"Drama Gives Joy"

I wake up to the clattering of dustbins, reversing trucks restocking Tesco shelves, and the murmur of footsteps as people start trickling through Clerkenwell Green on their daily commute. Since I have a family in tow for this class, I’m living outside of the NYU residence - a stone’s throw from what, I am shocked to learn, used to be “the most disreputable street in London” in Shakespeare’s time. How scandalous!

                                             Early morning in Clerkenwell Green - my little piece of London

Today, though, Clerkenwell is a quaint, leafy patch of life that is hidden from the bustle of the city. It feels like a village. There’s a grand church perched on a hill and lots of pubs with flowery facades that attract larger congregations than the parish. And I’m smack in the center of all this, sandwiched between pints and prayers. For these three and a half weeks, this is my little corner of London. This morning, as I wander out, bleary-eyed, I decide that I want to engage with it differently.

I’m curious to know what people around me make of some of the big ideas I’m grappling with in our class (and in my life), so I figure I’ll straight up ask them. After all, as a community-builder and theatre-maker, I’m interested in the voices and stories of the place where I’m living. I lean into the inevitable awkwardness, embrace the cringe, and approach strangers in Clerkenwell to pose two questions:

  1. What is the most important thing that children and young people should be learning today?

  2. Do you think drama has a role to play in education?


In the limited time I have, I speak with an administrator at the church, a candy shop assistant, the manager of my local Tesco, a pair of garbage collectors, a member of the Roma community who is trying to get back to Romania, a mother with two children, and a random commuter. Here’s what they had to say: 

N.b. participants' responses were recorded in video, audio or written form based on their preference.


I’m struck by the repetition of good behavior and practical life skills as answers to the first question. Reassuringly, for the second question, there’s a largely positive response to drama as a way to help personal development as a way of promoting everything from confidence and mental health to understanding human interactions and preparation for real life.


                                               My assistant helps me work on the unit plan before Zoom with Will Barlow


After the vox popping, I dash back for our first class - mercifully starting at 11 but, somewhat traumatically, taking place on Zoom. We’ve had this facilitator - Will Barlow - before and I’m eager to see how he’ll make my brain crackle today. Will gives us an intellectual whistle-stop tour of the key players in the discourse surrounding Drama Education. Quite the shift from yesterday’s burpees and clambering over tables, this morning’s session is all about intellectual heft.

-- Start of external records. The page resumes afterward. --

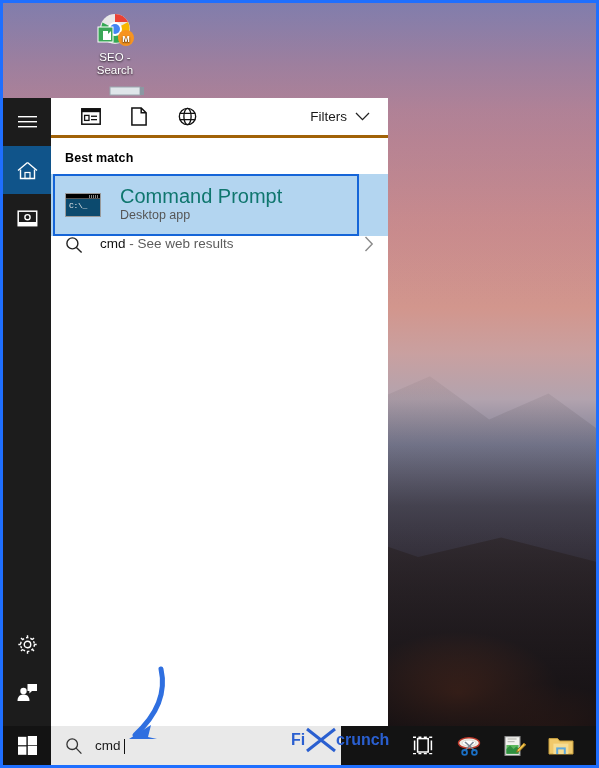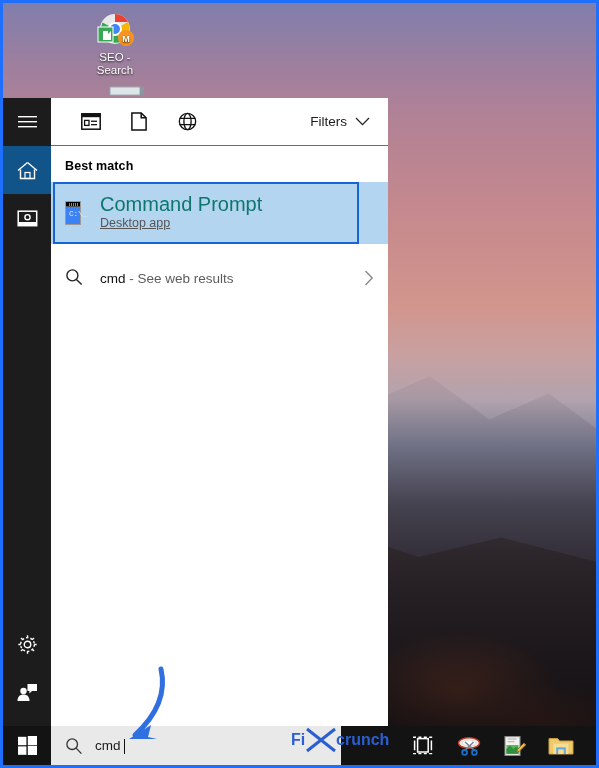--- a/index.html
+++ b/index.html
@@ -103,8 +103,8 @@
 
   #content{ flex:1; display:flex; flex-direction:column; background:#fff; position:relative; }
   #toolbar{
-    height:48px; display:flex; align-items:center; padding:0 0 0 16px;
-    border-bottom:1px solid #a16207;
+    height:40px; display:flex; align-items:center; padding:0 0 0 16px;
+    border-bottom:3px solid #a16207;
   }
   .tool-btn{ width:48px; height:48px; display:flex; align-items:center; justify-content:center; }
   #filters{ margin-left:auto; display:flex; align-items:center; gap:8px;

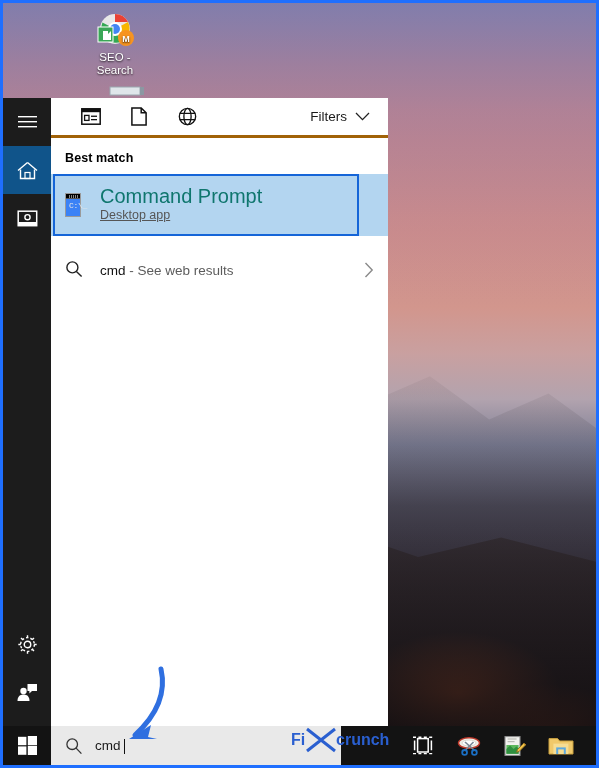--- a/index.html
+++ b/index.html
@@ -121,7 +121,7 @@
     position:absolute; left:2px; top:0; width:306px; height:62px;
     border:2px solid #1565d8; pointer-events:none;
   }
-  #cmd-icon{ width:16px; height:24px; background:#3b82f6; border:1px solid #9a9a9a;
+  #cmd-icon{ width:36px; height:24px; background:#0c4a6e; border:1px solid #9a9a9a;
              position:relative; flex:0 0 auto; }
   #cmd-icon .bar{ position:absolute; left:0; right:0; top:0; height:5px;
                   background:#000; border-bottom:1px solid #555; }

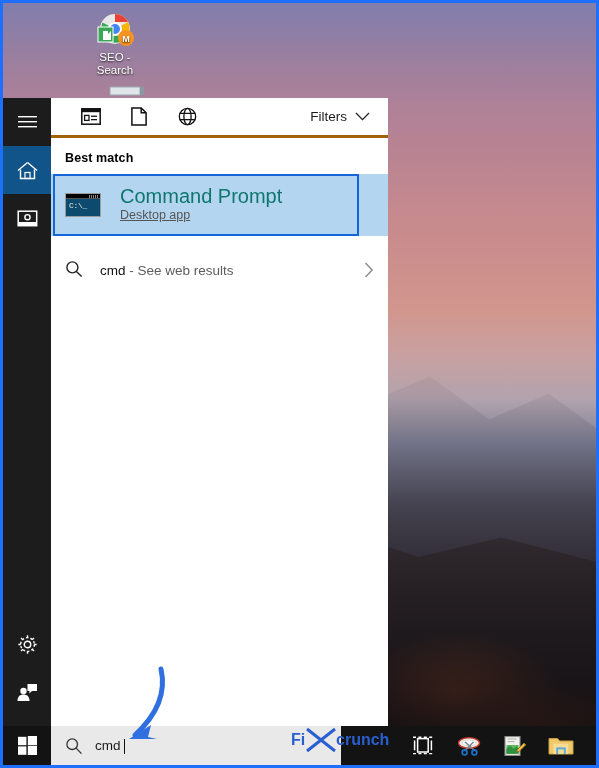--- a/index.html
+++ b/index.html
@@ -131,7 +131,7 @@
                   font-family:"Liberation Mono", monospace; font-size:8px; letter-spacing:-.3px; }
   .bm-text{ margin-left:19px; }
   #bm-title{ font-size:20px; color:#0f766e; line-height:18px; }
-  #bm-sub{ font-size:12.5px; color:#565656; line-height:16px; margin-top:2px;text-decoration:underline; }
+  #bm-sub{ font-size:12.5px; color:#565656; line-height:16px; margin-top:2px; }
 
   #suggest-row{ height:42px; display:flex; align-items:flex-end; padding:0 14px 0 14px; }
   #suggest-text{ font-size:13.5px; color:#111; margin-left:17px; }

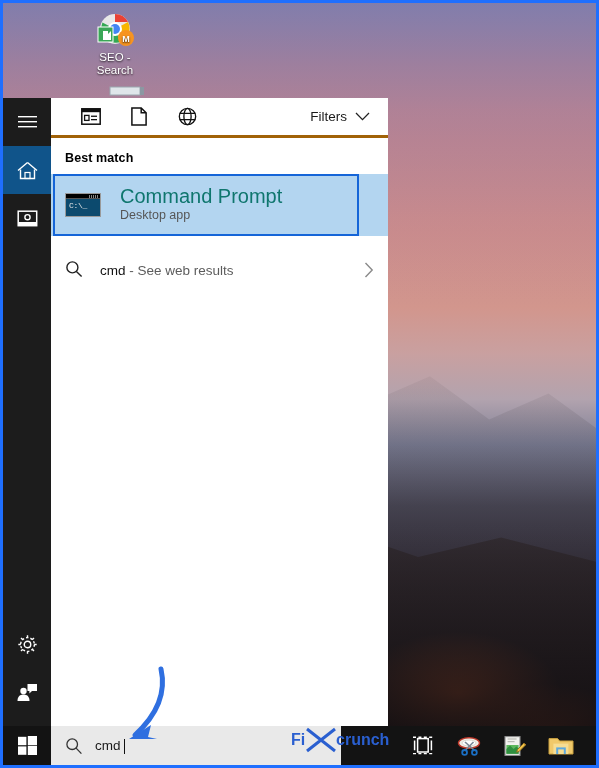--- a/index.html
+++ b/index.html
@@ -133,7 +133,7 @@
   #bm-title{ font-size:20px; color:#0f766e; line-height:18px; }
   #bm-sub{ font-size:12.5px; color:#565656; line-height:16px; margin-top:2px; }
 
-  #suggest-row{ height:42px; display:flex; align-items:flex-end; padding:0 14px 0 14px; }
+  #suggest-row{ height:42px; display:flex; align-items:flex-start; padding:0 14px 0 14px; }
   #suggest-text{ font-size:13.5px; color:#111; margin-left:17px; }
   #suggest-text .dim{ color:#5c5c5c; }
   #suggest-chevron{ margin-left:auto; color:#7a7a7a; }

                                               Back in our little Zoom boxes


We start in the early 1900s and travel through ideas of drama as play, self-expression, personal development, and social and emotional learning until we arrive at a place where “theatre has no rules”! Along the way, Will names methods (like “the conventions”) and unpacks concepts (like drama as “meaning-making”), which bring me some clarity. There’s a lot of emphasis on Teacher-in-Role and debates over things like process vs. product in the drama classroom as Will pits heavyweight scholars against each other in the academic ring. In the end, I’m drawn to the idea of using a “palette” of dramatic techniques to find what works for us. I also like that young people should have access to these techniques so that they can lead this work, too.

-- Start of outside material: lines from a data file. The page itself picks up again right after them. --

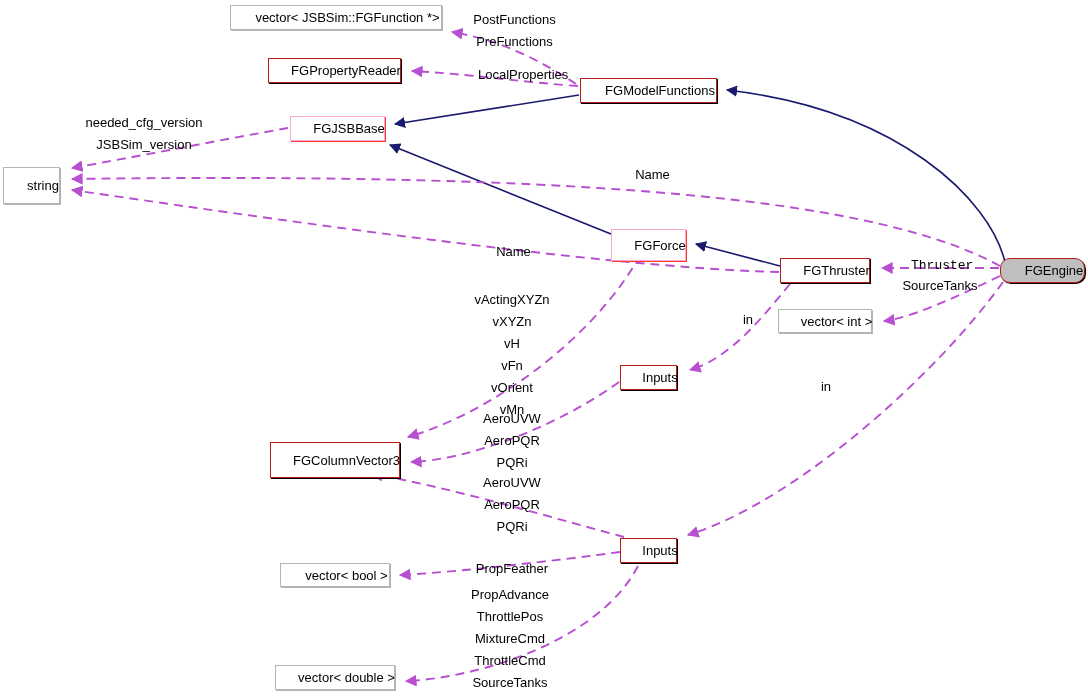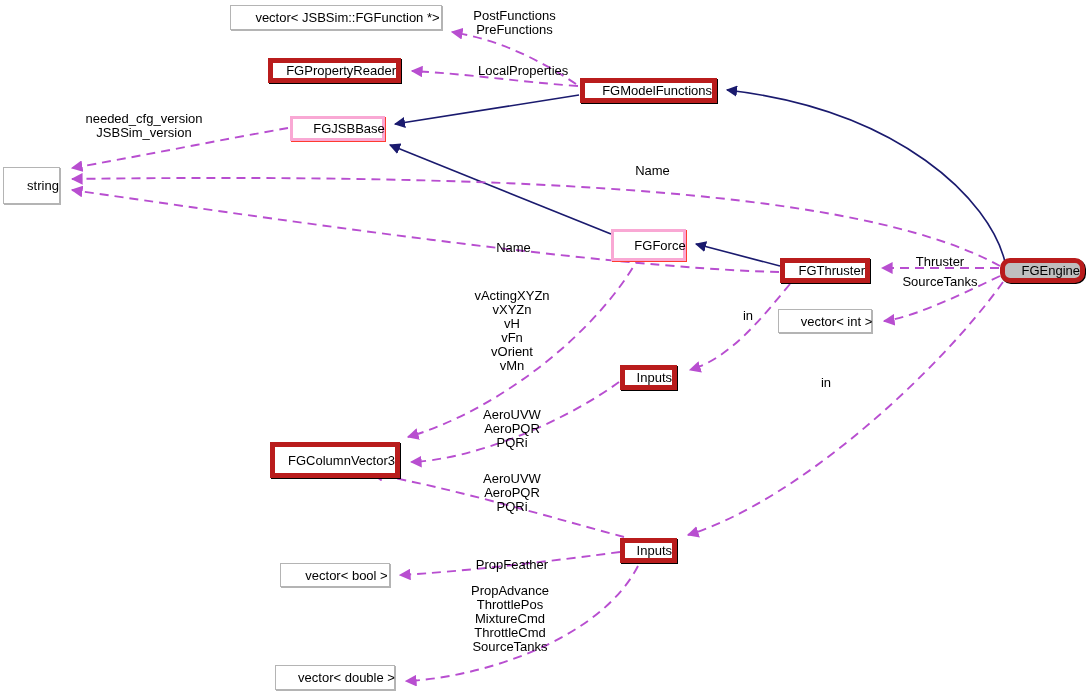--- a/index.html
+++ b/index.html
@@ -57,7 +57,7 @@
   .edge-label {
     position: absolute;
     font-size: 13px;
-    line-height: 14px;
+    line-height: 22px;
     color: #000000;
     white-space: pre;
     text-align: center;

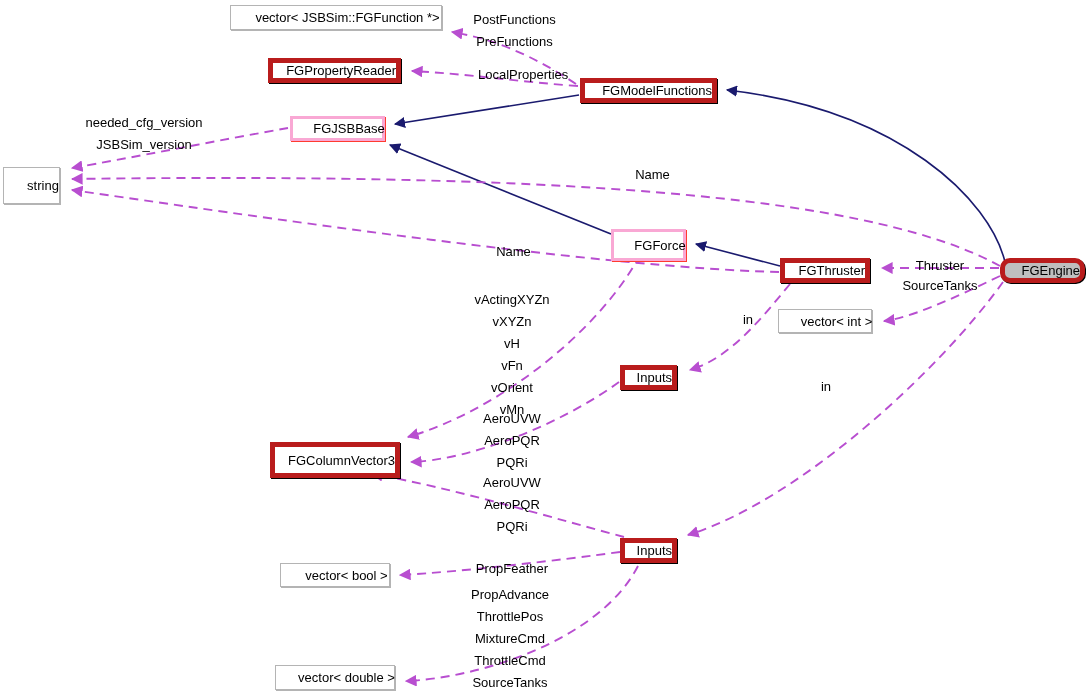--- a/index.html
+++ b/index.html
@@ -38,9 +38,8 @@
     padding-left: 23px;
   }
   .node.black {
-    border: 5px solid #b91c1c;
+    border: 1px solid #b91c1c;
     box-shadow: 1px 1px 0 0 #000000;
-    justify-content: flex-end;
   }
   .node.red {
     border: 3px solid #f9a8d4;

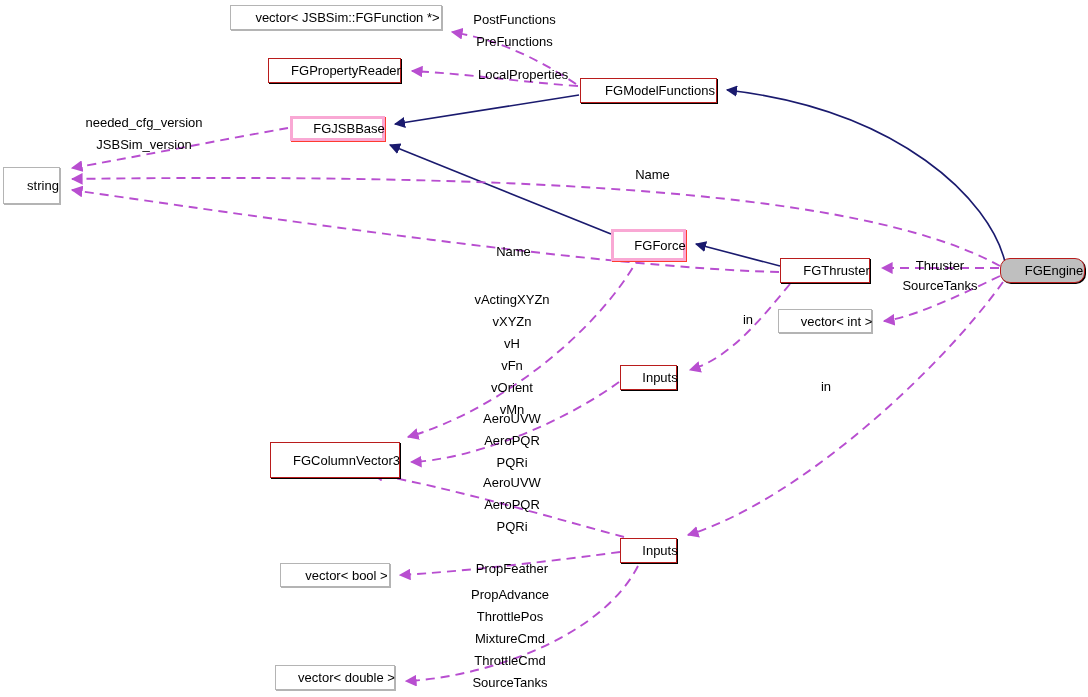--- a/index.html
+++ b/index.html
@@ -42,7 +42,7 @@
     box-shadow: 1px 1px 0 0 #000000;
   }
   .node.red {
-    border: 3px solid #f9a8d4;
+    border: 1px solid #f9a8d4;
     box-shadow: 1px 1px 0 0 #ff3b30;
   }
   .node.gray {

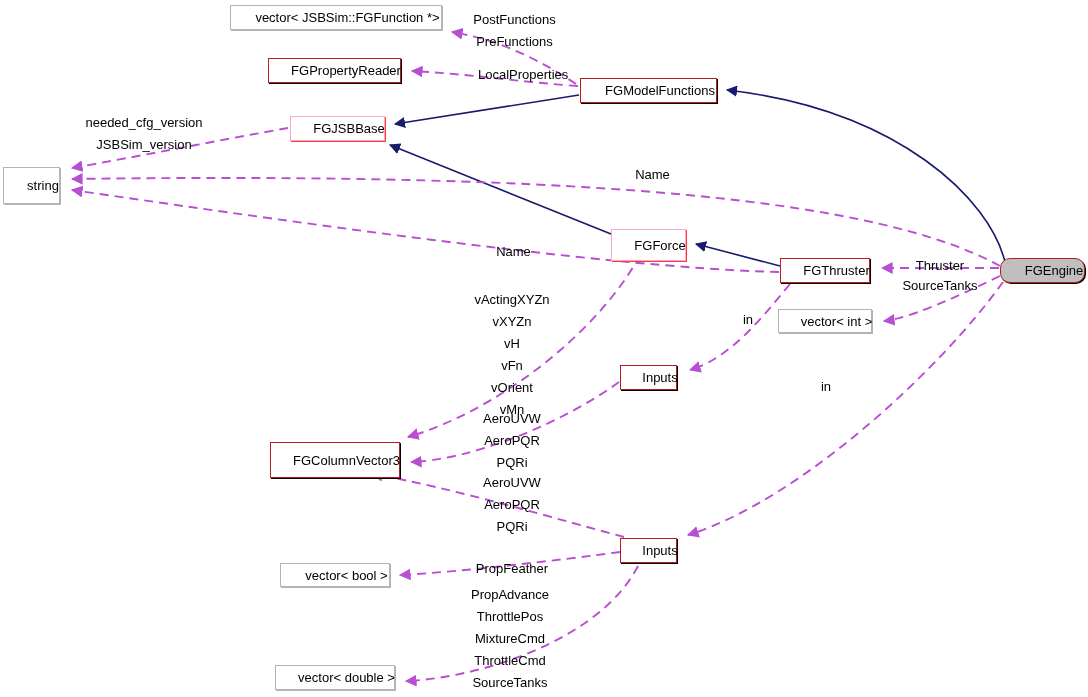--- a/index.html
+++ b/index.html
@@ -189,7 +189,7 @@
 
   <div class="edge-label" style="left:491px;top:241px;width:45px;">Name</div>
 
-  <div class="edge-label" style="left:911px;top:255px;width:58px;">Thruster</div>
+  <div class="edge-label" style="left:911px;top:255px;width:58px;font-family:Liberation Mono, monospace;">Thruster</div>
 
   <div class="edge-label" style="left:898px;top:275px;width:84px;">SourceTanks</div>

                                                       Twinning with DaMonique!


Our afternoon class is back in person with Theo Bryer, who trains teachers of English and Drama. She models many strategies that Will had just lectured about. Two hours fly by as our class is immersed in a process drama that explores being an outsider through the gothic genre lens. I really enjoyed her layering of world-building exercises to set the scene (stimulating our collective imagination through the senses and her theatrical adoption of teacher-in-role).


                                           "It's Alive!" Tableaux

If Will had left me thinking about the kind of essential information we give our students as we guide them through the drama, Theo made me consider what information we withhold from students to keep them itching for more. The revelation that Frankenstein was the pivotal story for our drama came almost one hour into the session! And the unusual point of entry into the story from the perspective of residents who don’t realize they’re sharing a building with the creature kept our participation fresh and suspenseful. Sometimes too suspenseful... I jumped out of my skin during one group’s site-specific enactment of Frankenstein’s creature coming to life!

Here's a snippet of the work we did:


The workshop culminated in some evocative pieces of writing and I loved that Theo was so mindful of how what she modeled could be useful to us in our practice. She punctuated her work with thoughtful questions about how we could apply this work in the classroom and gave us time to step out of the process and reflect on its various stages using an interactive timeline. The timeline was a concrete tool to map our thinking and a gift of reflections to one another (and her!). 

                                                  Creating an interactive timeline to review & reflect

I felt moments of wonderment in Theo’s session. There were glimmerings of the magic of collective storytelling and discovery that I love about theatre. The admin assistant I interviewed at the church summed it up pretty well after all: when it works, “drama gives joy.”